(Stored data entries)
========================================
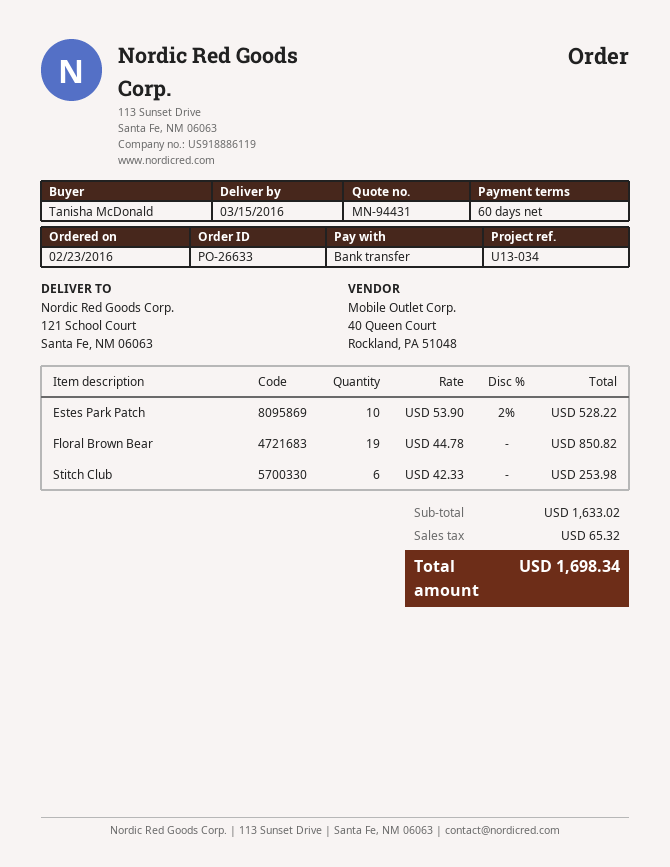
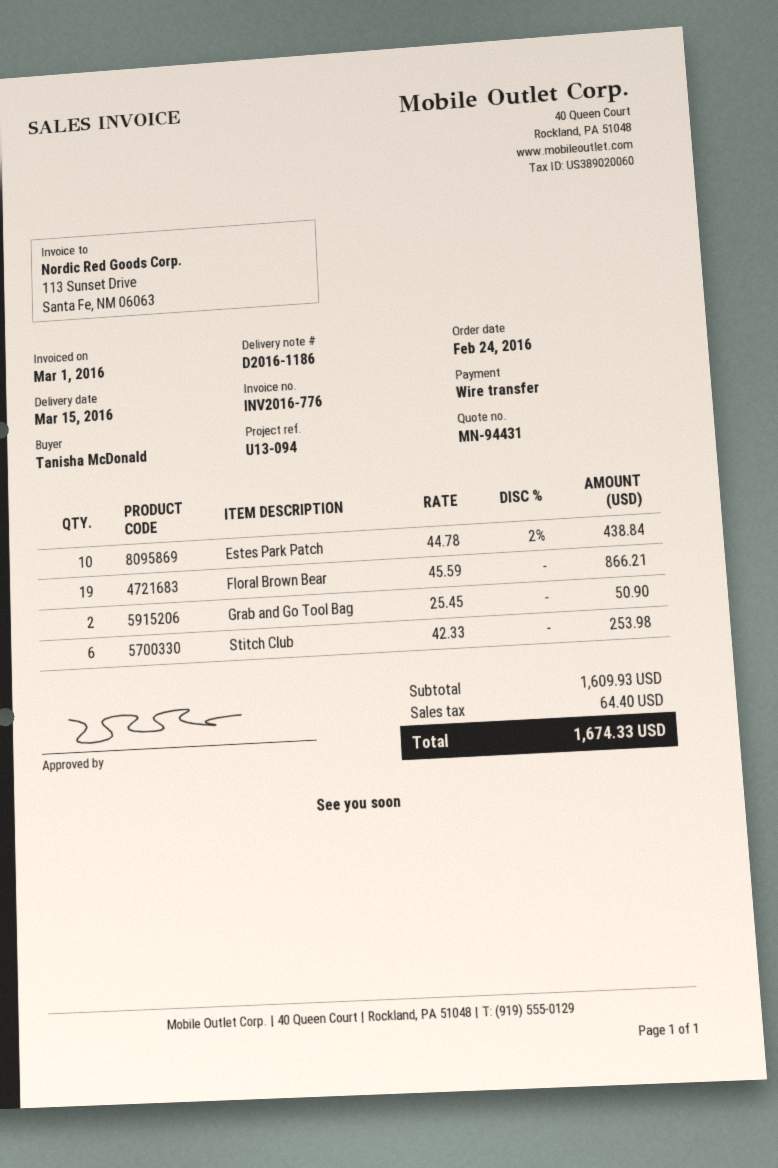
order date: 2016-02-23 -> 2016-02-24
reference: U13-034 -> U13-094
Estes Park Patch: 10 x 53.90 - 2% = 528.22 -> 10 x 44.78 - 2% = 438.84
Floral Brown Bear: 19 x 44.78 = 850.82 -> 19 x 45.59 = 866.21
Grab and Go Tool Bag: none -> 2 x 25.45 = 50.90
subtotal: 1633.02 -> 1609.93
tax: 65.32 -> 64.40
total: 1698.34 -> 1674.33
========================================
Goal of the exercise:
Would you copy the records word for word, without any of their pictures?

Task output:
order date: 2016-02-23 -> 2016-02-24
reference: U13-034 -> U13-094
Estes Park Patch: 10 x 53.90 - 2% = 528.22 -> 10 x 44.78 - 2% = 438.84
Floral Brown Bear: 19 x 44.78 = 850.82 -> 19 x 45.59 = 866.21
Grab and Go Tool Bag: none -> 2 x 25.45 = 50.90
subtotal: 1633.02 -> 1609.93
tax: 65.32 -> 64.40
total: 1698.34 -> 1674.33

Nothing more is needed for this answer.